What is needed is the full listing written out exactly, minus the pictures.

Material to process:
+--
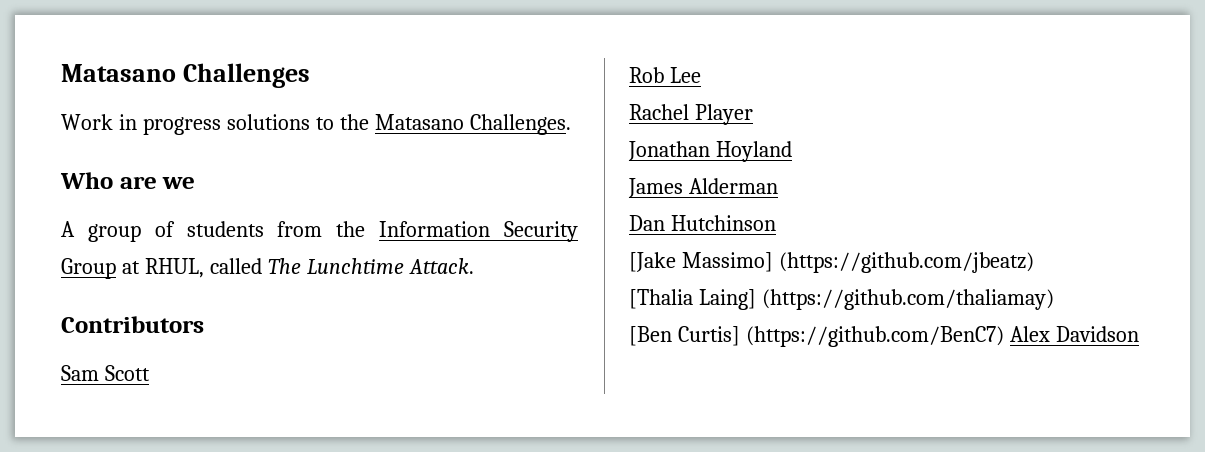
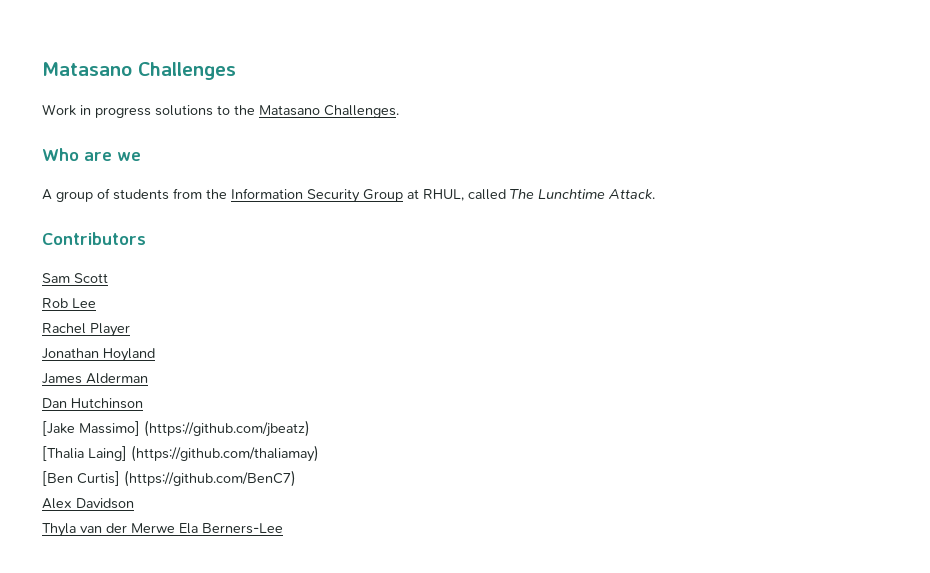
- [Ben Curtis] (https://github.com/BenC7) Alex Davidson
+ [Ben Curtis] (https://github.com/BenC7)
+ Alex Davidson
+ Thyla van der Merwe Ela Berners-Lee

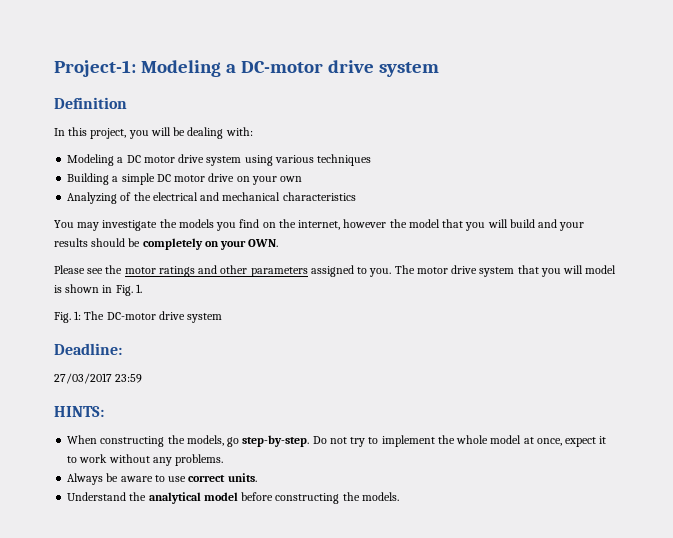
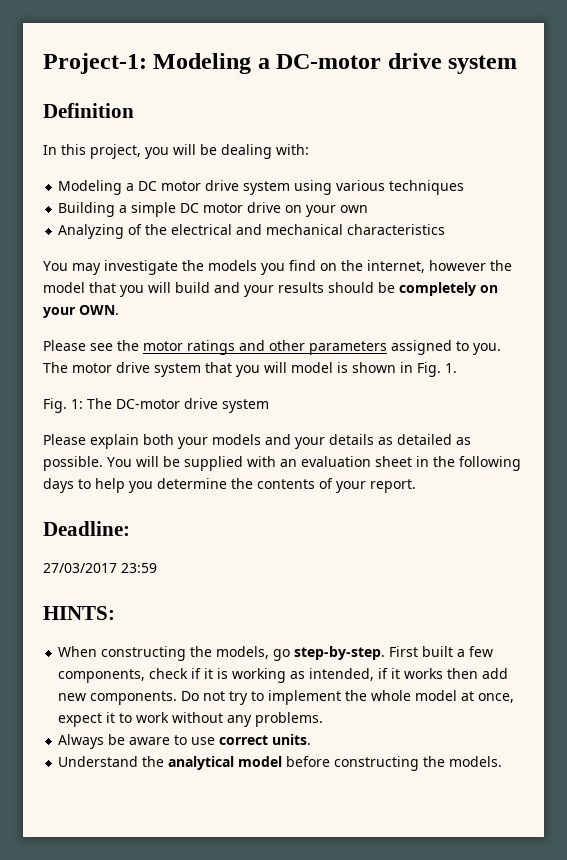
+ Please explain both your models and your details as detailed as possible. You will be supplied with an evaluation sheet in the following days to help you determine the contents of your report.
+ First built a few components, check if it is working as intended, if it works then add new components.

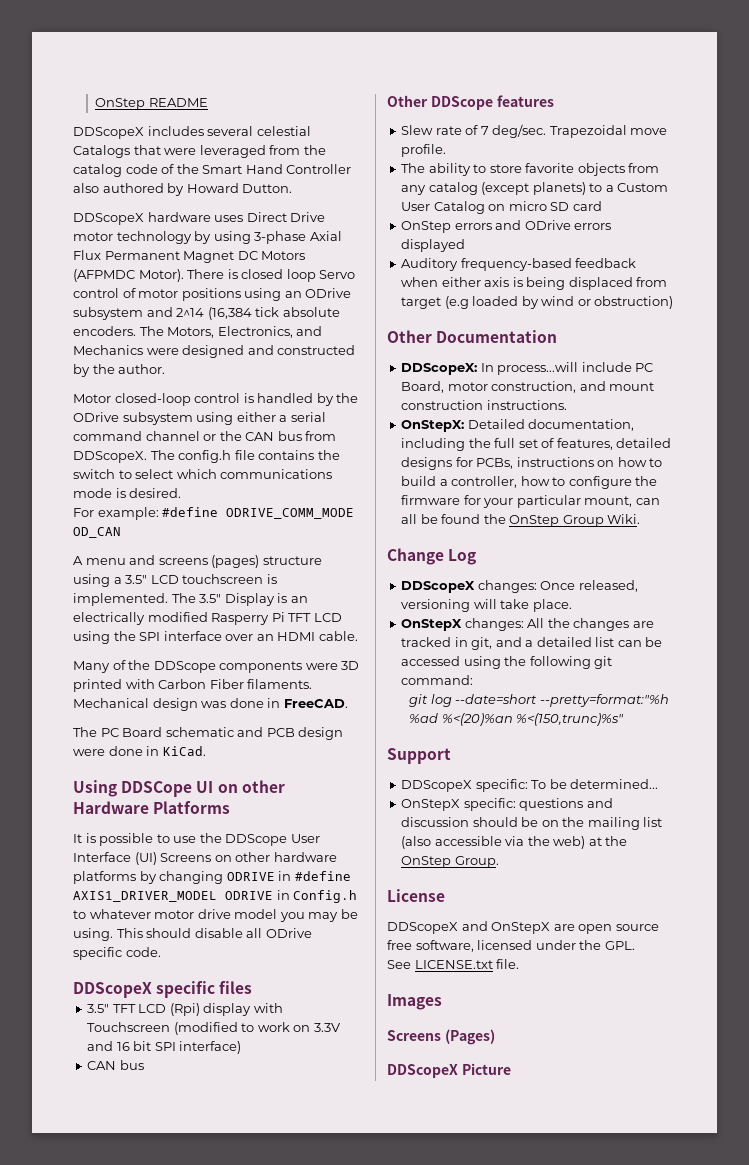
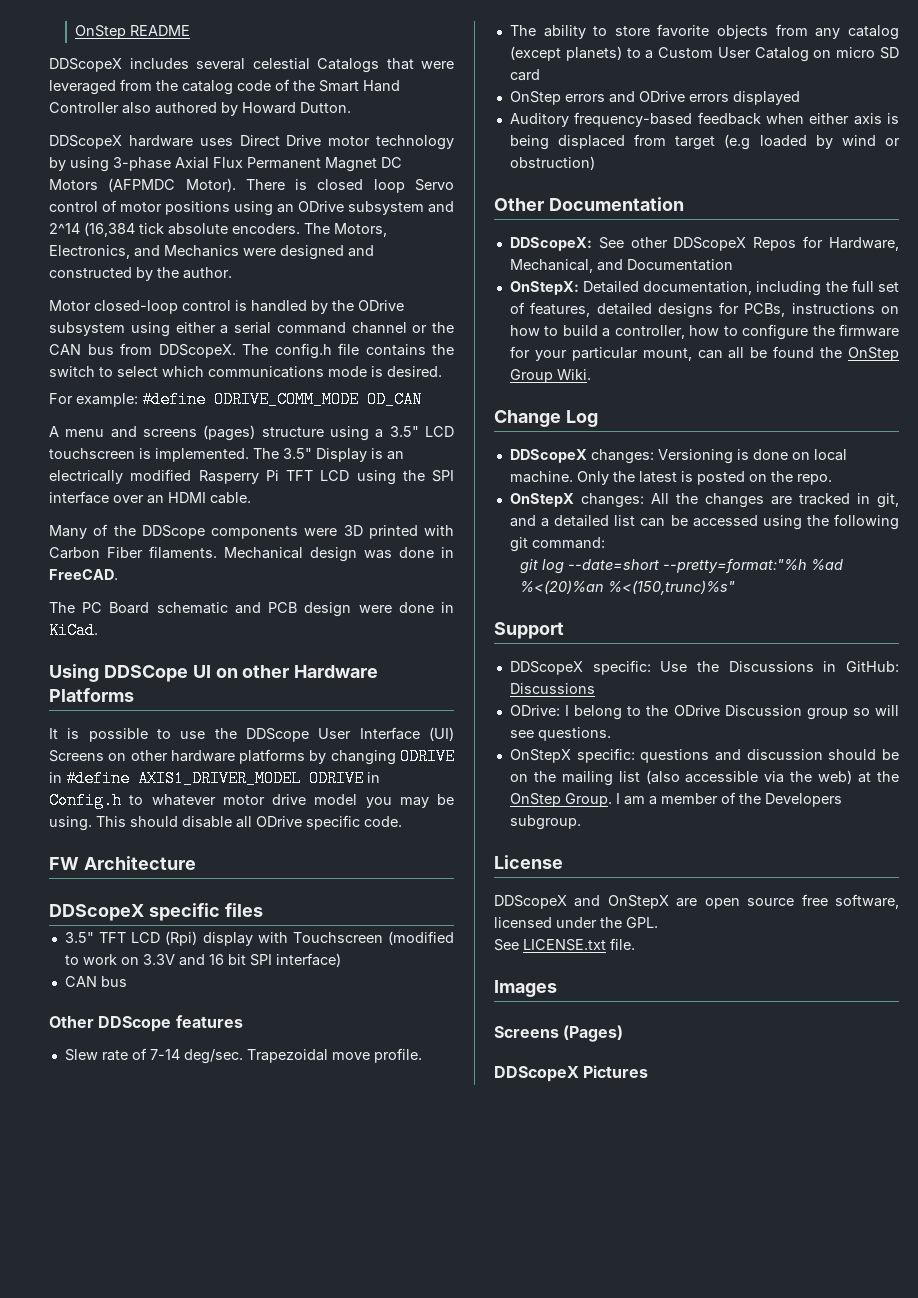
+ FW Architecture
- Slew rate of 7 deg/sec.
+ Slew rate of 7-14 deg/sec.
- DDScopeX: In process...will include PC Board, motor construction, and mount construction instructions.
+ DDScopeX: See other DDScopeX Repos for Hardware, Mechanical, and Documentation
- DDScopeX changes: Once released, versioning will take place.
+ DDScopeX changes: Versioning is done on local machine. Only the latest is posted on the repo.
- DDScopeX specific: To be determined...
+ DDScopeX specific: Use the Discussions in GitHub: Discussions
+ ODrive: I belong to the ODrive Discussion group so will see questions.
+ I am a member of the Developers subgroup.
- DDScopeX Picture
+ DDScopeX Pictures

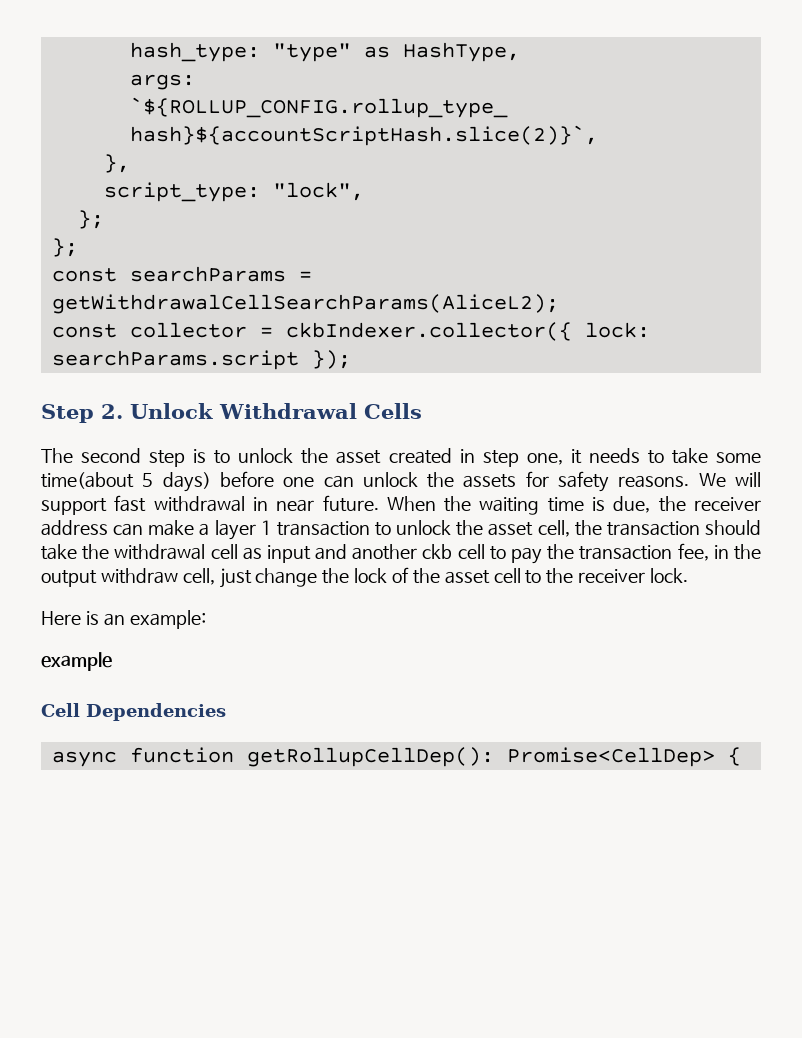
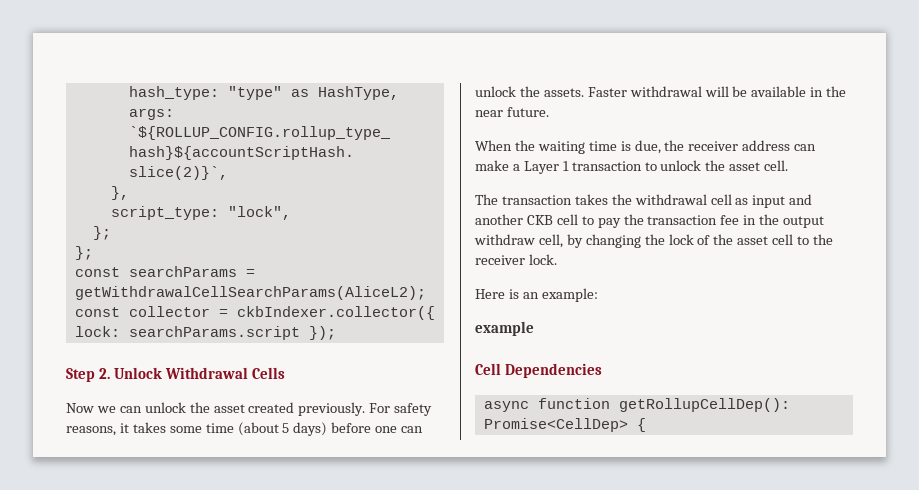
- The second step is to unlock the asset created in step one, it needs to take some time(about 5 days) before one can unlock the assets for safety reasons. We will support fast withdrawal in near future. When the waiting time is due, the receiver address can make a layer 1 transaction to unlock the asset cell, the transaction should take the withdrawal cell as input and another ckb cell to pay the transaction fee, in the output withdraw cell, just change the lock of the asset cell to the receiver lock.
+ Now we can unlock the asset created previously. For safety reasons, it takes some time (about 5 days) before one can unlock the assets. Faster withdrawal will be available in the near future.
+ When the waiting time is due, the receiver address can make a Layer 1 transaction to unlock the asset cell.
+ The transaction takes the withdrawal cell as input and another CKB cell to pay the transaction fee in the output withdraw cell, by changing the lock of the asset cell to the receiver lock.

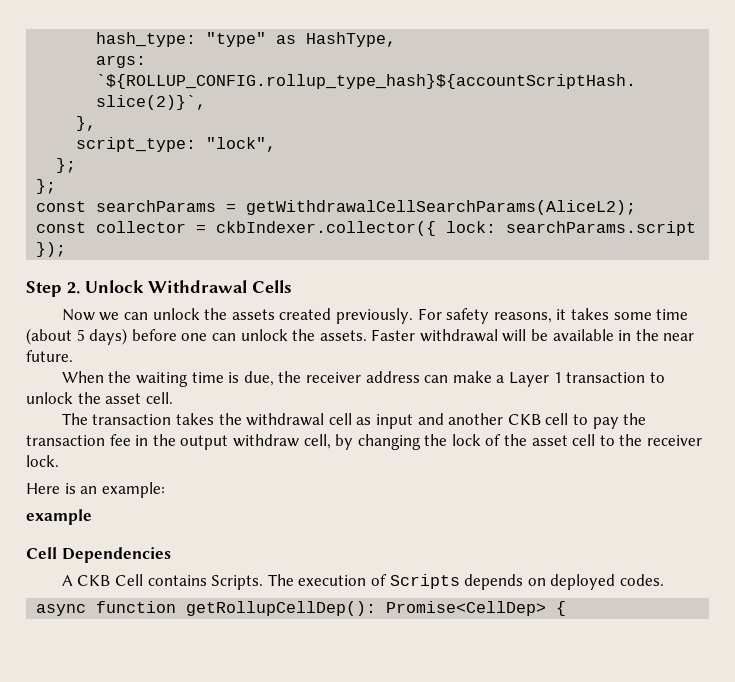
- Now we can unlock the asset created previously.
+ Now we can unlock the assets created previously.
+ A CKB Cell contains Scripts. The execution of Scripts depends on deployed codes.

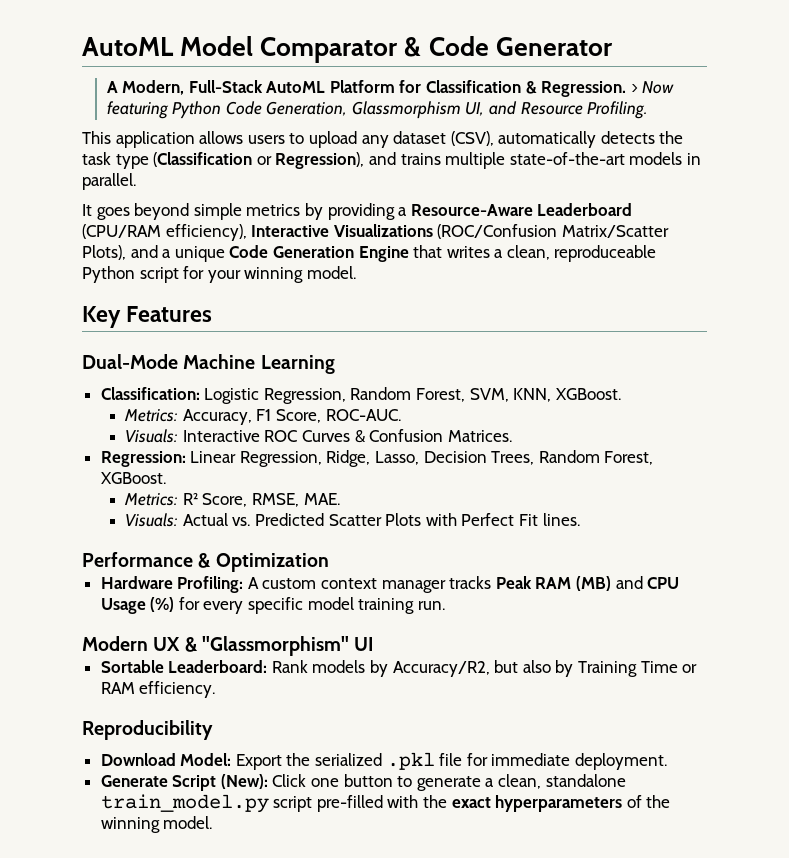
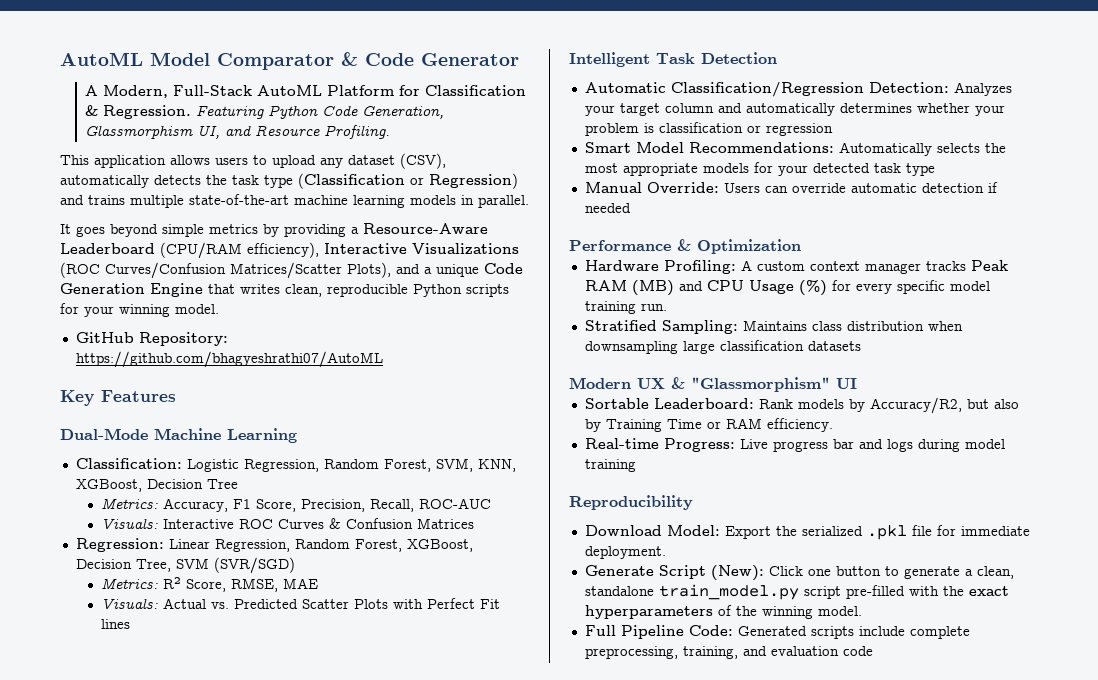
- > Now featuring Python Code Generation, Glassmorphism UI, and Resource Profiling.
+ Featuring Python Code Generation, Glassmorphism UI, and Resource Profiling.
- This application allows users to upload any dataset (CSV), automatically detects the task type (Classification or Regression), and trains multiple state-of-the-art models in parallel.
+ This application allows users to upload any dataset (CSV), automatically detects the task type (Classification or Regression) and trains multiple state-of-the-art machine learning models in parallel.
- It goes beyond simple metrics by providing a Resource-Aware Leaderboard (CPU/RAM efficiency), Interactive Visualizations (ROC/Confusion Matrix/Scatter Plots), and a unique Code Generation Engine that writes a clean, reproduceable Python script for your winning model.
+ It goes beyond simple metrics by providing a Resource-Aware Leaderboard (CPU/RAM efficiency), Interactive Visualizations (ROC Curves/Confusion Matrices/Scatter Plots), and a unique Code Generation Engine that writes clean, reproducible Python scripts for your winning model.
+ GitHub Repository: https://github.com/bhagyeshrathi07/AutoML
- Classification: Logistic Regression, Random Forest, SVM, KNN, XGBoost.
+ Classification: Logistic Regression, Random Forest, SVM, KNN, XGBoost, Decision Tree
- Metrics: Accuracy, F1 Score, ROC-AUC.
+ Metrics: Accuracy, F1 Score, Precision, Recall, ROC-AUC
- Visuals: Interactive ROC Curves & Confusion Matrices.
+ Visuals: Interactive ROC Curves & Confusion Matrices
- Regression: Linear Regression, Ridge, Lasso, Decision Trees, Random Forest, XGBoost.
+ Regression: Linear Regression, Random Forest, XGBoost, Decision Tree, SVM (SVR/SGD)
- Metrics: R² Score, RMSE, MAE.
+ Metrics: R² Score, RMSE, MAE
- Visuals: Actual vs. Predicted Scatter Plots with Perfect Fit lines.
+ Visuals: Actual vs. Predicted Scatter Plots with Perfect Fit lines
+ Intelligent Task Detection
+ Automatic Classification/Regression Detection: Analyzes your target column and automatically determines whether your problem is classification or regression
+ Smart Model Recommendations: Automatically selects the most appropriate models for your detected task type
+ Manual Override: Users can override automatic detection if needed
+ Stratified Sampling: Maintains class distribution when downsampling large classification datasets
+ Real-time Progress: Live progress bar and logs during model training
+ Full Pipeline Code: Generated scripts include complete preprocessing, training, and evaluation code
+--
Answer to the problem:
- [Ben Curtis] (https://github.com/BenC7) Alex Davidson
+ [Ben Curtis] (https://github.com/BenC7)
+ Alex Davidson
+ Thyla van der Merwe Ela Berners-Lee

+ Please explain both your models and your details as detailed as possible. You will be supplied with an evaluation sheet in the following days to help you determine the contents of your report.
+ First built a few components, check if it is working as intended, if it works then add new components.

+ FW Architecture
- Slew rate of 7 deg/sec.
+ Slew rate of 7-14 deg/sec.
- DDScopeX: In process...will include PC Board, motor construction, and mount construction instructions.
+ DDScopeX: See other DDScopeX Repos for Hardware, Mechanical, and Documentation
- DDScopeX changes: Once released, versioning will take place.
+ DDScopeX changes: Versioning is done on local machine. Only the latest is posted on the repo.
- DDScopeX specific: To be determined...
+ DDScopeX specific: Use the Discussions in GitHub: Discussions
+ ODrive: I belong to the ODrive Discussion group so will see questions.
+ I am a member of the Developers subgroup.
- DDScopeX Picture
+ DDScopeX Pictures

- The second step is to unlock the asset created in step one, it needs to take some time(about 5 days) before one can unlock the assets for safety reasons. We will support fast withdrawal in near future. When the waiting time is due, the receiver address can make a layer 1 transaction to unlock the asset cell, the transaction should take the withdrawal cell as input and another ckb cell to pay the transaction fee, in the output withdraw cell, just change the lock of the asset cell to the receiver lock.
+ Now we can unlock the asset created previously. For safety reasons, it takes some time (about 5 days) before one can unlock the assets. Faster withdrawal will be available in the near future.
+ When the waiting time is due, the receiver address can make a Layer 1 transaction to unlock the asset cell.
+ The transaction takes the withdrawal cell as input and another CKB cell to pay the transaction fee in the output withdraw cell, by changing the lock of the asset cell to the receiver lock.

- Now we can unlock the asset created previously.
+ Now we can unlock the assets created previously.
+ A CKB Cell contains Scripts. The execution of Scripts depends on deployed codes.

- > Now featuring Python Code Generation, Glassmorphism UI, and Resource Profiling.
+ Featuring Python Code Generation, Glassmorphism UI, and Resource Profiling.
- This application allows users to upload any dataset (CSV), automatically detects the task type (Classification or Regression), and trains multiple state-of-the-art models in parallel.
+ This application allows users to upload any dataset (CSV), automatically detects the task type (Classification or Regression) and trains multiple state-of-the-art machine learning models in parallel.
- It goes beyond simple metrics by providing a Resource-Aware Leaderboard (CPU/RAM efficiency), Interactive Visualizations (ROC/Confusion Matrix/Scatter Plots), and a unique Code Generation Engine that writes a clean, reproduceable Python script for your winning model.
+ It goes beyond simple metrics by providing a Resource-Aware Leaderboard (CPU/RAM efficiency), Interactive Visualizations (ROC Curves/Confusion Matrices/Scatter Plots), and a unique Code Generation Engine that writes clean, reproducible Python scripts for your winning model.
+ GitHub Repository: https://github.com/bhagyeshrathi07/AutoML
- Classification: Logistic Regression, Random Forest, SVM, KNN, XGBoost.
+ Classification: Logistic Regression, Random Forest, SVM, KNN, XGBoost, Decision Tree
- Metrics: Accuracy, F1 Score, ROC-AUC.
+ Metrics: Accuracy, F1 Score, Precision, Recall, ROC-AUC
- Visuals: Interactive ROC Curves & Confusion Matrices.
+ Visuals: Interactive ROC Curves & Confusion Matrices
- Regression: Linear Regression, Ridge, Lasso, Decision Trees, Random Forest, XGBoost.
+ Regression: Linear Regression, Random Forest, XGBoost, Decision Tree, SVM (SVR/SGD)
- Metrics: R² Score, RMSE, MAE.
+ Metrics: R² Score, RMSE, MAE
- Visuals: Actual vs. Predicted Scatter Plots with Perfect Fit lines.
+ Visuals: Actual vs. Predicted Scatter Plots with Perfect Fit lines
+ Intelligent Task Detection
+ Automatic Classification/Regression Detection: Analyzes your target column and automatically determines whether your problem is classification or regression
+ Smart Model Recommendations: Automatically selects the most appropriate models for your detected task type
+ Manual Override: Users can override automatic detection if needed
+ Stratified Sampling: Maintains class distribution when downsampling large classification datasets
+ Real-time Progress: Live progress bar and logs during model training
+ Full Pipeline Code: Generated scripts include complete preprocessing, training, and evaluation code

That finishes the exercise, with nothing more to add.